Maldaner (2000) afirma ser imperativo considerar que formar um químico é diferente de formar um professor de Química. Para o autor, o licenciando deve aprender os conteúdos de Química, pois estes são essenciais para o seu conhecimento profissional, mas não pode deixar de receber os instrumentos necessários para auxiliá-lo na adequação desse conhecimento ao ensino médio.

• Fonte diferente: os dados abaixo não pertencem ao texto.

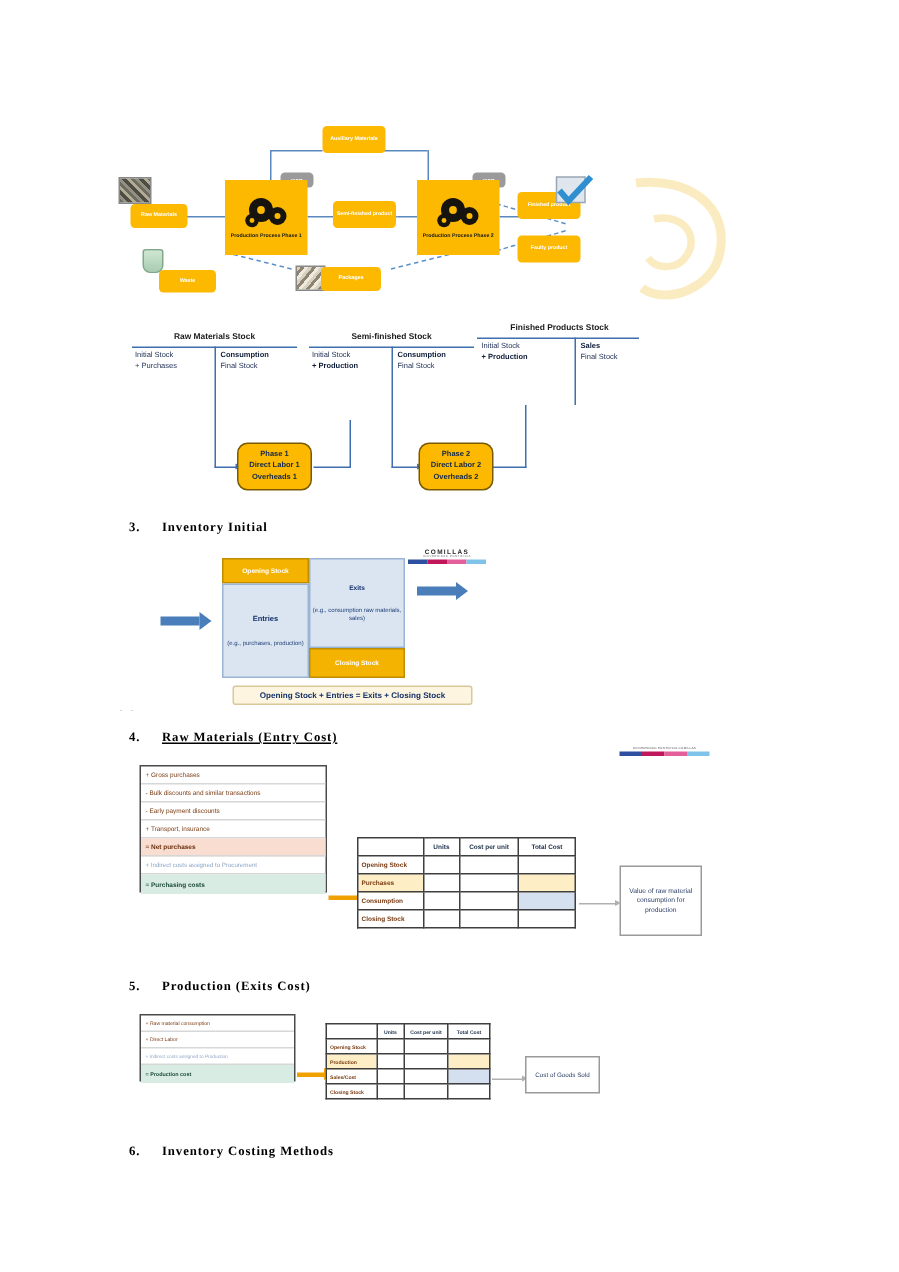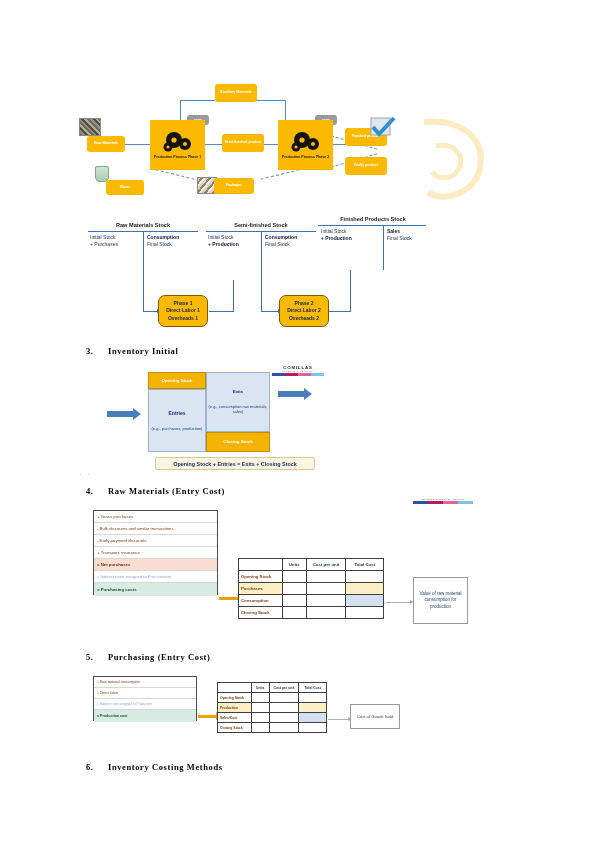"4. Raw Materials (Entry Cost)" div.heading { text-decoration: none -> underline }
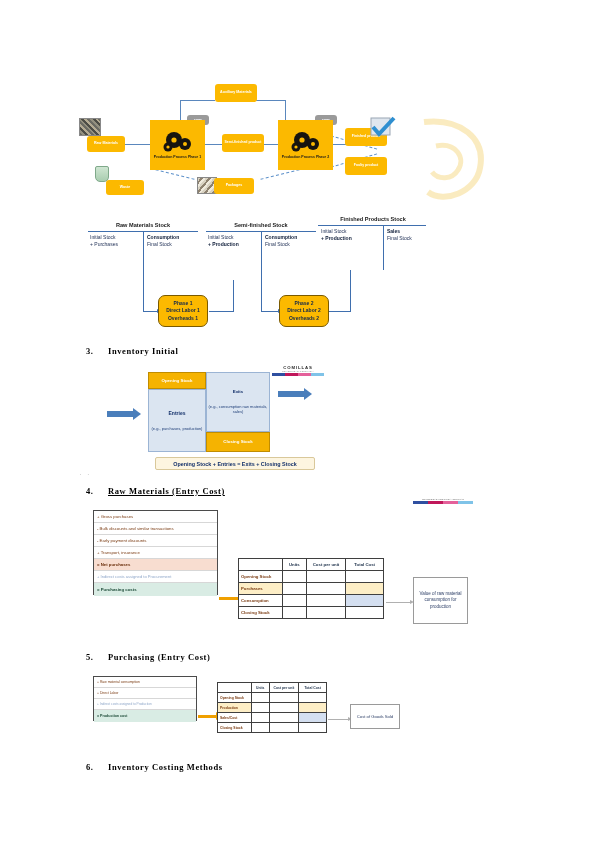"Purchasing (Entry Cost)" span { text: Purchasing (Entry -> Production (Exits }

Quanto ao processo de aprender a ensinar na formação inicial do professor de Química nos cursos de licenciatura, Neves et al. (2001) determinam que, entre outros fatores, é necessário considerar que:

a) os futuros professores têm ideias sobre como ensinar, normalmente fundamentadas em suas experiências de muito tempo nas escolas. Essas ideias precisam ser fonte de questionamento e reconstrução;

b) não é possível aprender a ensinar estudando apenas teoricamente como fazer essa tarefa profissional. A prática, vinculada à teoria, à reflexão, à pesquisa, numa perspectiva crítica, é um elemento essencial da formação profissional. A formação do Licenciado em Química é decorrente da conexão teoria/prática durante todo o processo formativo, e não apenas em estágios ou práticas profissionais de caráter terminal no curso;

c) desenvolver atitudes positivas frente à ciência, abranger os processos de construção do conhecimento científico, as relações da ciência com a tecnologia e a sociedade;

d) ter uma densa formação científica (domínio dos conteúdos da Química) e

pedagógica (a educação integral dos alunos, no contexto escolar, sob as condições da Educação para o Século XXI, expresso no que tem-se caracterizado como o Novo Ensino Médio no Brasil).

A formação do licenciado em Química sugere o trabalho sob uma ótica dialética das relações existentes entre os diversos saberes. É comum os saberes disciplinares serem estudados à margem do saber pedagógico dos conteúdos, uma vez que a formação desse licenciado ocorre num contexto desprofissionalizante. O aprender a ensinar Química normalmente é desenvolvido apenas nas disciplinas de Estágio ou Prática de Ensino, como uma das últimas atividades da formação.

A Didática das Ciências tem indicado que ensinar Ciências é uma tarefa complexa, uma atividade profissional. A formação dos licenciados em Química, no contexto dos cursos de licenciatura atuais, quase não tributa com elementos para uma base de conhecimento que vise à profissionalização da docência. Com isso, o aprender a ensinar Química torna-se algo

que os professores, quando começam o exercício da profissão, precisam resolver a partir de suas experiências anteriores com o ensino.